Cluster Computing
Running a workload across a group of loosely-coupled machines connected by a fast network. The logical step up from a single multicore box when one machine can’t hold the data or the compute.
Spectrum:
- HPC cluster: homogeneous nodes, MPI for message passing, job scheduler (Slurm, PBS). Tightly synchronized scientific workloads (weather, CFD, molecular dynamics).
- Data-parallel cluster: Hadoop/Spark/Dask. Sharded data, coarse-grained tasks, fault tolerance via re-execution.
- Service clusters: Kubernetes, Nomad. Long-running services, request-level parallelism.
- Beowulf-style: commodity Linux boxes on Ethernet. Original “Google idea.”
Why not a bigger single machine?
- Cost scaling: a single 2-socket server tops out at something like 200 cores and 8 TB RAM; past that, a small cluster is cheaper per core than exotic SMP.
- Availability: a cluster survives node failure. A single machine doesn’t.
- Data locality: data often arrives already distributed (logs, IoT); ship compute to it.
Costs a single machine doesn’t have:
- Network latency (µs vs ns for local memory).
- Partial failures: nodes drop, networks partition.
- Coordination overhead: consensus, leader election, distributed locks.
- Serialization: data has to cross the wire.
Rule of thumb: a good laptop beats a poorly-tuned 10-node cluster for anything that fits in one machine’s RAM. Clusters earn their keep when the workload genuinely doesn’t fit.
From ECE459 L30
Two buy-more-hardware scenarios: (1) one computer can’t keep up, or (2) two cheap computers beat one expensive one. The same splitting tricks (threads, processes) scale to multiple boxes.

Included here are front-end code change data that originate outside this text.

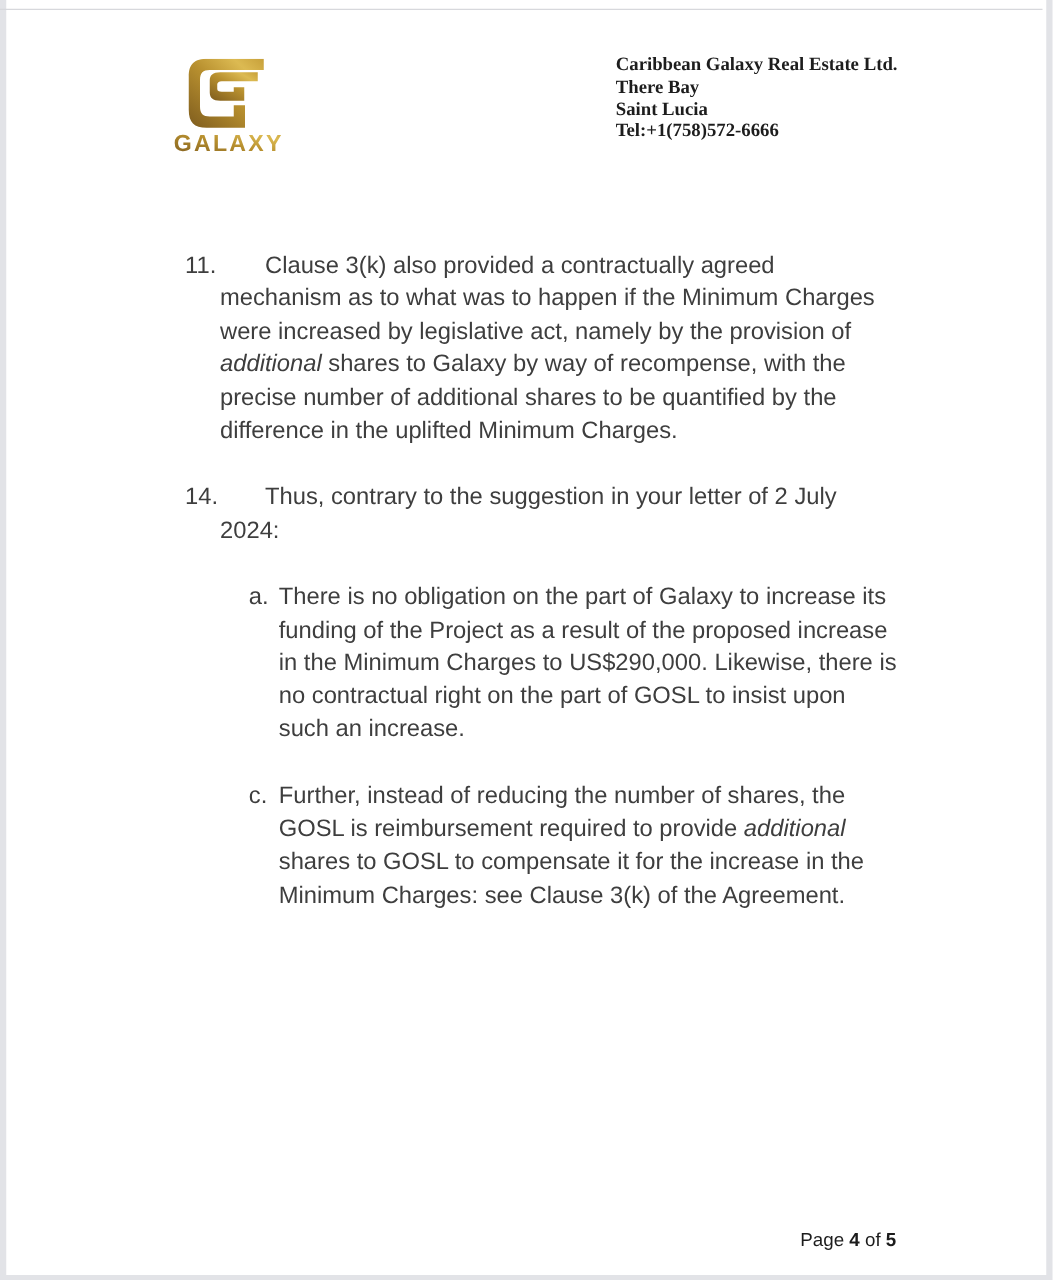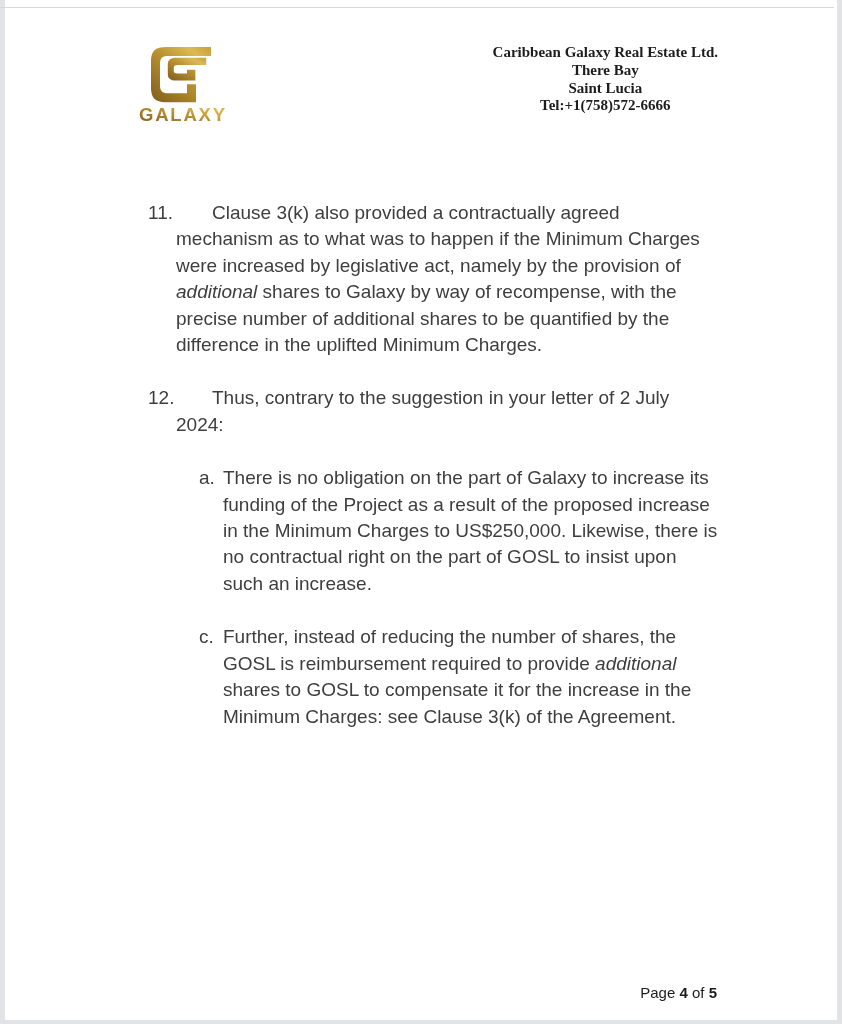--- a/index.html
+++ b/index.html
@@ -8,21 +8,21 @@
 
   .canvas { position:relative; width:842px; height:1024px; background:#e2e3e7; overflow:hidden; }
   .page   { position:absolute; left:5px; right:5px; top:0; bottom:4px; background:#ffffff; }
   .page-topline { position:absolute; left:0; right:8px; top:7px; height:1px; background:#d7d8dc; }
 
   
   .logo { position:absolute; left:139px; top:47px; }
   .company-block {
     position:absolute; right:124px; top:44px;
     font-family:"Liberation Serif", serif; font-weight:bold;
-    font-size:15px; line-height:17.8px; text-align:center; color:#1d1d1d;
+    font-size:15px; line-height:17.8px; text-align:left; color:#1d1d1d;
   }
   .company-block sup { font-size:9px; }
 
   
   .letter { position:absolute; left:0; top:200px; width:746px; color:#3e3e3e;
             font-size:19px; line-height:26.4px; }
   .para { margin:0 0 27px 176px; width:540px; }
   .para .num { display:inline-block; width:64px; margin-left:-28px; }
   .sub  { margin:0 0 27px 223px; width:498px; }
   .sub .marker { display:inline-block; width:24px; margin-left:-24px; }
@@ -61,23 +61,23 @@
     <div>Caribbean Galaxy Real Estate Ltd.</div>
     <div>There Bay</div>
     <div>Saint Lucia</div>
     <div>Tel:+1(758)572-6666</div>
   </div>
 
   <main class="letter">
 
     <div class="para"><span class="num">11.</span><span>Clause 3(k) also provided a contractually agreed mechanism as to what was to happen if the Minimum Charges were increased by legislative act, namely by the provision of </span><em>additional</em><span> shares to Galaxy by way of recompense, with the precise number of additional shares to be quantified by the difference in the uplifted Minimum Charges.</span></div>
 
-    <div class="para"><span class="num">12.</span><span>Thus, contrary to the suggestion in your letter of 2 July 2024:</span></div>
+    <div class="para"><span class="num">14.</span><span>Thus, contrary to the suggestion in your letter of 2 July 2024:</span></div>
 
-    <div class="sub"><span class="marker">a.</span><span>There is no obligation on the part of Galaxy to increase its funding of the Project as a result of the proposed increase in the Minimum Charges to US$250,000. Likewise, there is no contractual right on the part of GOSL to insist upon such an increase.</span></div>
+    <div class="sub"><span class="marker">a.</span><span>There is no obligation on the part of Galaxy to increase its funding of the Project as a result of the proposed increase in the Minimum Charges to US$290,000. Likewise, there is no contractual right on the part of GOSL to insist upon such an increase.</span></div>
 
 
     <div class="sub"><span class="marker">c.</span><span>Further, instead of reducing the number of shares, the GOSL is reimbursement required to provide </span><em>additional</em><span> shares to GOSL to compensate it for the increase in the Minimum Charges: see Clause 3(k) of the Agreement.</span></div>
 
 
   </main>
 
   <div class="footer"><span>Page</span> <span class="b">4</span> <span>of</span> <span class="b">5</span></div>
 </div>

Focus is on calculations, not general distributed-systems coordination.
Message passing
Shared memory is off the table across machines. Network communication is way more expensive than intra-machine, so be careful about how much you send. Rust already nudges you this way.
MPI used to be the go-to. Adoption has since slid in favour of other stacks [Dur15]. Course moves on.
REST
Synchronous is the default but callbacks / polling let you approximate async. Still requires the remote to be up each call; for more decoupling, use a broker.
Kafka [Kur20]
Distributed streaming platform. Producers write records to topics; consumers read. Records live for a fixed retention and can be replayed.
Internally: immutable log, split into partitions (more partitions = more parallelism). Producer picks a partition; consumers track their own offset per partition (commit offset = I’ve read up to here). Broker logic stays simple; consumers move at their own speed; no coordination required; retention, not consumer-drain, cleans the log.
Contrast with a classic queue: classic queues pressure you to drain quickly (full queue drops/charges). Taking items out then processing later is only safe if you’ve persisted them first; else a crash eats the work.
AWS alternatives
- SNS: pub/sub fan-out, non-persistent. Push notifications, alerts, “update your cache” broadcasts. Miss it, miss it.
- SQS: work queue. Items deleted after consumption; ordering guarantees may or may not exist; limited retention.